→ Work to complete
Transcribe the records exactly. Pictures do not belong in the transcription.

[Structured diff data]
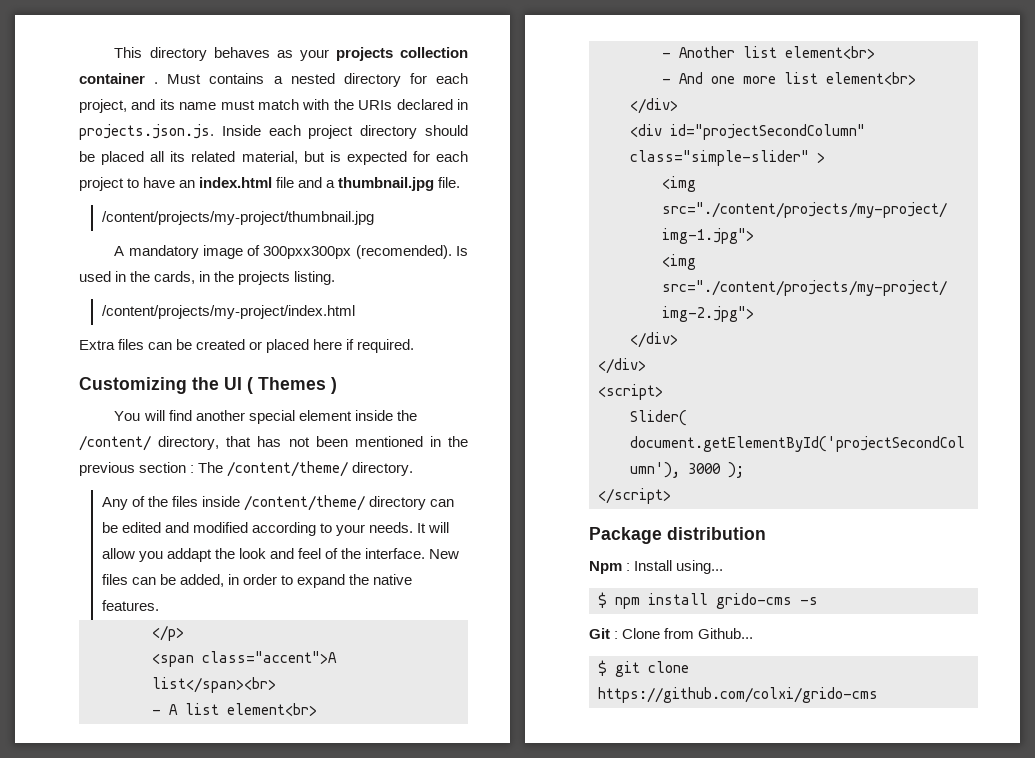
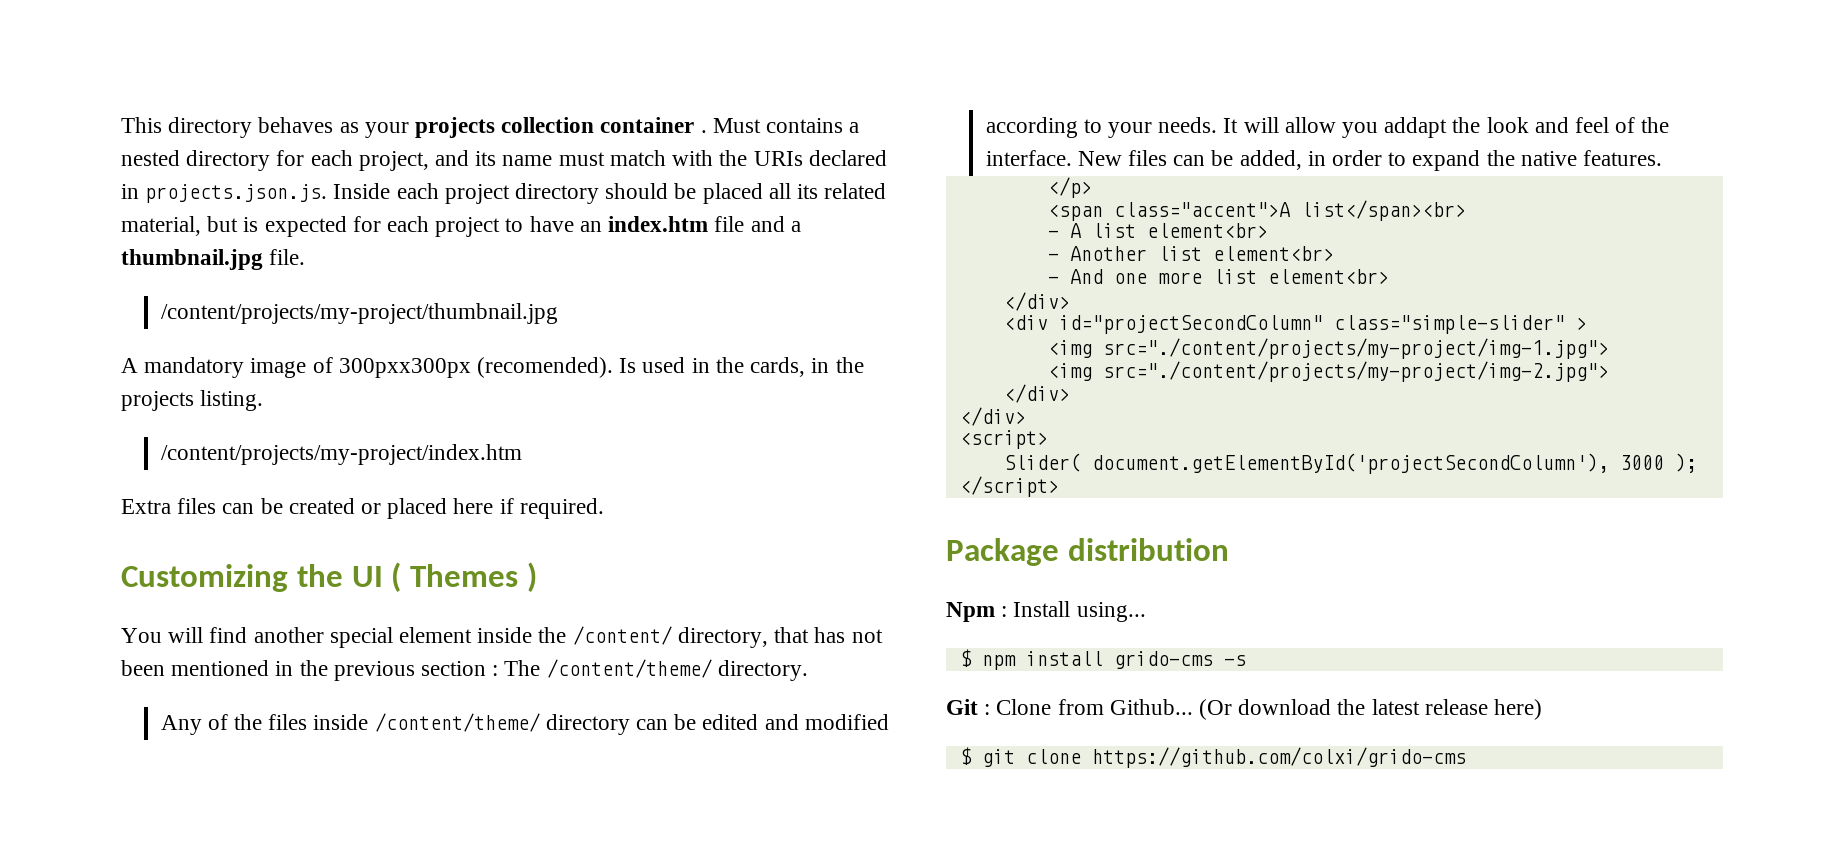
[199,177,273,188] index.html -> [608,216,709,232] index.htm
[101,305,355,319] /content/projects/my-project/index.html -> [160,444,522,465] /content/projects/my-project/index.htm
(754, 633) none -> [1199,699,1543,720] (Or download the latest release here)

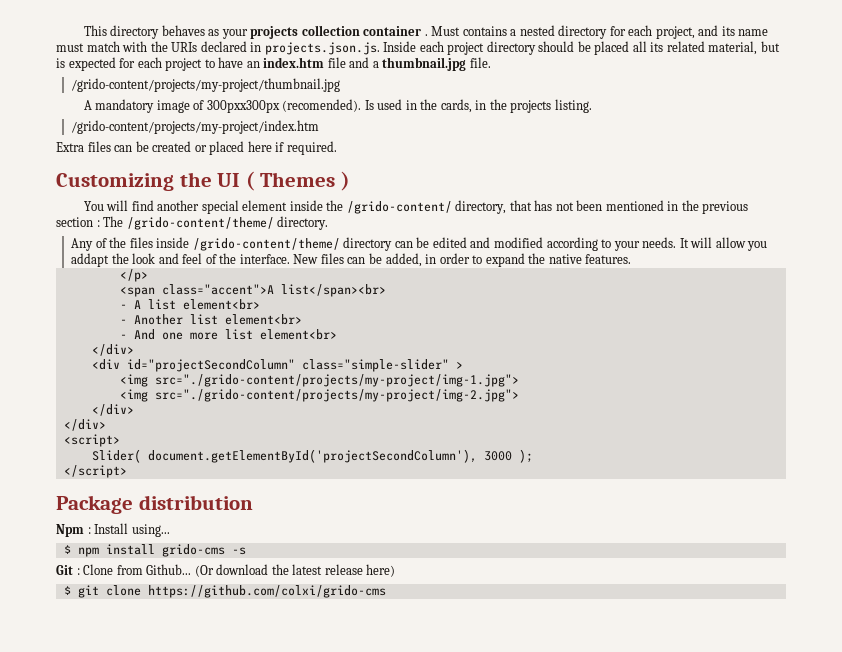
[160,303,558,324] /content/projects/my-project/thumbnail.jpg -> [71,78,341,92] /grido-content/projects/my-project/thumbnail.jpg
[160,444,522,465] /content/projects/my-project/index.htm -> [71,120,320,134] /grido-content/projects/my-project/index.htm
[572,626,672,645] /content/ -> [346,201,452,214] /grido-content/
[546,659,712,678] /content/theme/ -> [126,217,274,230] /grido-content/theme/
[374,713,540,732] /content/theme/ -> [192,238,340,251] /grido-content/theme/
[1102,338,1609,359] [1047,361,1609,382] src="./content/projects/my-project/img-1.jpg"> // <img src="./content/projects/my-project/img-2.jpg"> -> [154,374,519,387] [119,389,519,402] src="./grido-content/projects/my-project/img-1.jpg"> // <img src="./grido-content/projects/my-project/img-2.jpg">

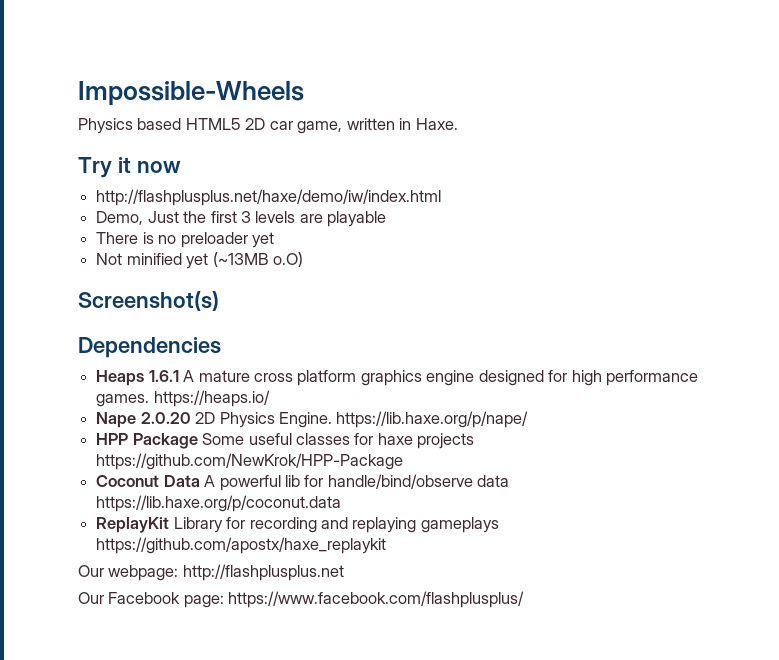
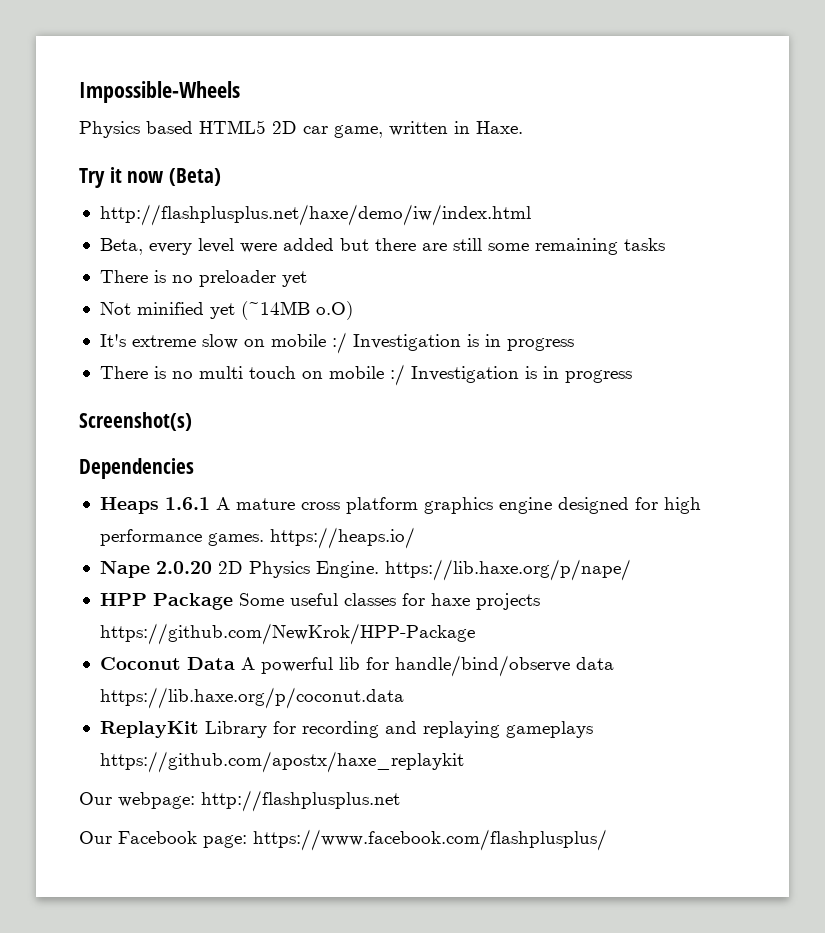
(181, 167) none -> [168,168,221,186] (Beta)
[96,211,387,227] Demo, Just the first 3 levels are playable -> [99,238,665,255] Beta, every level were added but there are still some remaining tasks
[212,252,269,267] (~13MB -> [240,301,310,320] (~14MB
(303, 259) none -> [99,332,574,354] [99,364,632,386] // It's extreme slow on mobile :/ Investigation is in progress // There is no multi touch on mobile :/ Investigation is in progress

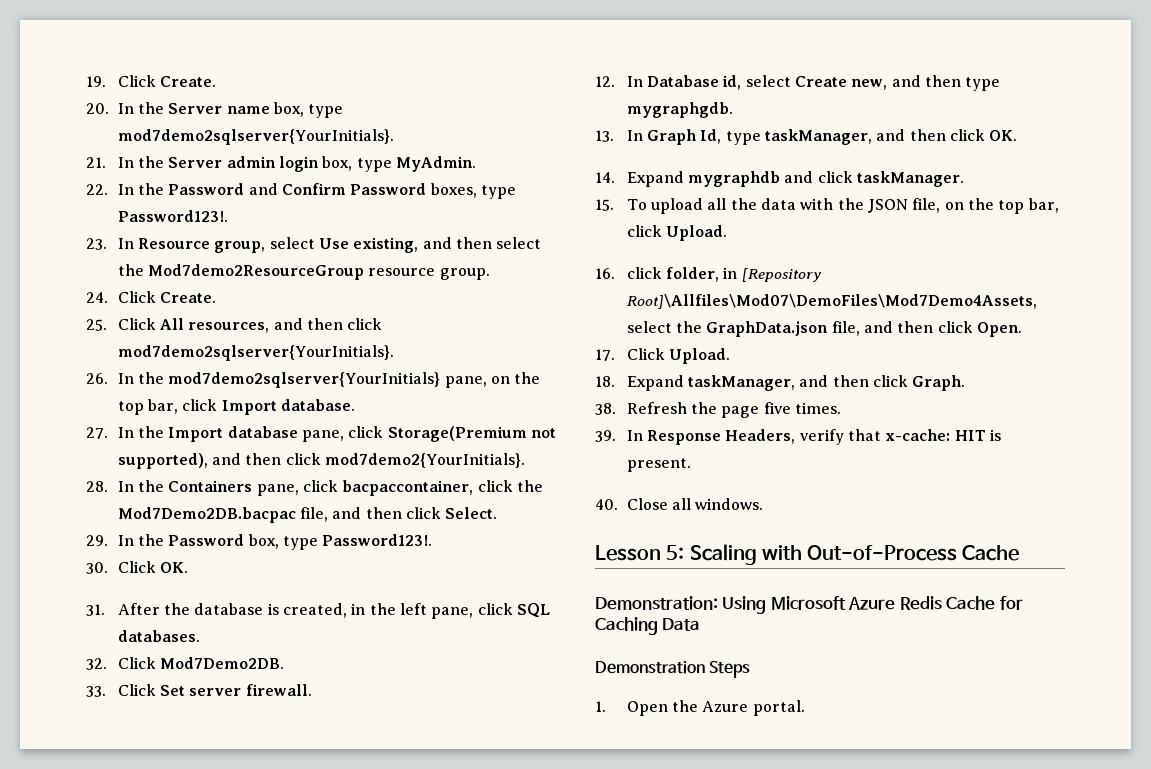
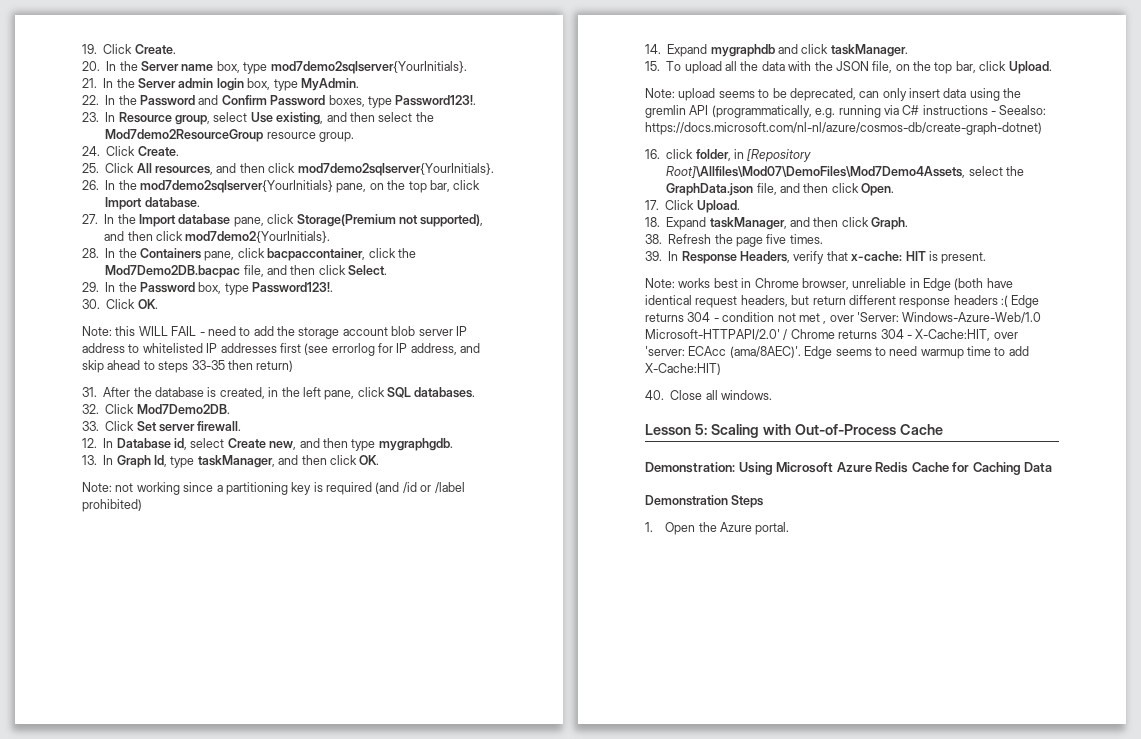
(189, 567) none -> [82,326,467,339] [82,343,481,356] [82,360,294,373] // Note: this WILL FAIL - need to add the storage account blob server IP address to whitelisted IP addresses first (see errorlog for IP address, and skip ahead to steps 33-35 then return)
(1018, 135) none -> [82,482,465,495] [82,499,142,512] // Note: not working since a partitioning key is required (and /id or /label prohibited)
(728, 233) none -> [645,88,1022,101] [645,105,1047,118] [645,122,1042,135] // Note: upload seems to be deprecated, can only insert data using the gremlin API (programmatically, e.g. running via C# instructions - Seealso: https://docs.microsoft.com/nl-nl/azure/cosmos-db/create-graph-dotnet)
(691, 465) none -> [645,278,1013,291] [645,295,1040,308] [645,312,1042,324] [645,329,1018,341] [645,346,1029,359] [645,363,721,375] // Note: works best in Chrome browser, unreliable in Edge (both have identical request headers, but return different response headers :( Edge returns 304 - condition not met , over 'Server: Windows-Azure-Web/1.0 Microsoft-HTTPAPI/2.0' / Chrome returns 304 - X-Cache:HIT, over 'server: ECAcc (ama/8AEC)'. Edge seems to need warmup time to add X-Cache:HIT)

→ Completed exercise
[199,177,273,188] index.html -> [608,216,709,232] index.htm
[101,305,355,319] /content/projects/my-project/index.html -> [160,444,522,465] /content/projects/my-project/index.htm
(754, 633) none -> [1199,699,1543,720] (Or download the latest release here)

[160,303,558,324] /content/projects/my-project/thumbnail.jpg -> [71,78,341,92] /grido-content/projects/my-project/thumbnail.jpg
[160,444,522,465] /content/projects/my-project/index.htm -> [71,120,320,134] /grido-content/projects/my-project/index.htm
[572,626,672,645] /content/ -> [346,201,452,214] /grido-content/
[546,659,712,678] /content/theme/ -> [126,217,274,230] /grido-content/theme/
[374,713,540,732] /content/theme/ -> [192,238,340,251] /grido-content/theme/
[1102,338,1609,359] [1047,361,1609,382] src="./content/projects/my-project/img-1.jpg"> // <img src="./content/projects/my-project/img-2.jpg"> -> [154,374,519,387] [119,389,519,402] src="./grido-content/projects/my-project/img-1.jpg"> // <img src="./grido-content/projects/my-project/img-2.jpg">

(181, 167) none -> [168,168,221,186] (Beta)
[96,211,387,227] Demo, Just the first 3 levels are playable -> [99,238,665,255] Beta, every level were added but there are still some remaining tasks
[212,252,269,267] (~13MB -> [240,301,310,320] (~14MB
(303, 259) none -> [99,332,574,354] [99,364,632,386] // It's extreme slow on mobile :/ Investigation is in progress // There is no multi touch on mobile :/ Investigation is in progress

(189, 567) none -> [82,326,467,339] [82,343,481,356] [82,360,294,373] // Note: this WILL FAIL - need to add the storage account blob server IP address to whitelisted IP addresses first (see errorlog for IP address, and skip ahead to steps 33-35 then return)
(1018, 135) none -> [82,482,465,495] [82,499,142,512] // Note: not working since a partitioning key is required (and /id or /label prohibited)
(728, 233) none -> [645,88,1022,101] [645,105,1047,118] [645,122,1042,135] // Note: upload seems to be deprecated, can only insert data using the gremlin API (programmatically, e.g. running via C# instructions - Seealso: https://docs.microsoft.com/nl-nl/azure/cosmos-db/create-graph-dotnet)
(691, 465) none -> [645,278,1013,291] [645,295,1040,308] [645,312,1042,324] [645,329,1018,341] [645,346,1029,359] [645,363,721,375] // Note: works best in Chrome browser, unreliable in Edge (both have identical request headers, but return different response headers :( Edge returns 304 - condition not met , over 'Server: Windows-Azure-Web/1.0 Microsoft-HTTPAPI/2.0' / Chrome returns 304 - X-Cache:HIT, over 'server: ECAcc (ama/8AEC)'. Edge seems to need warmup time to add X-Cache:HIT)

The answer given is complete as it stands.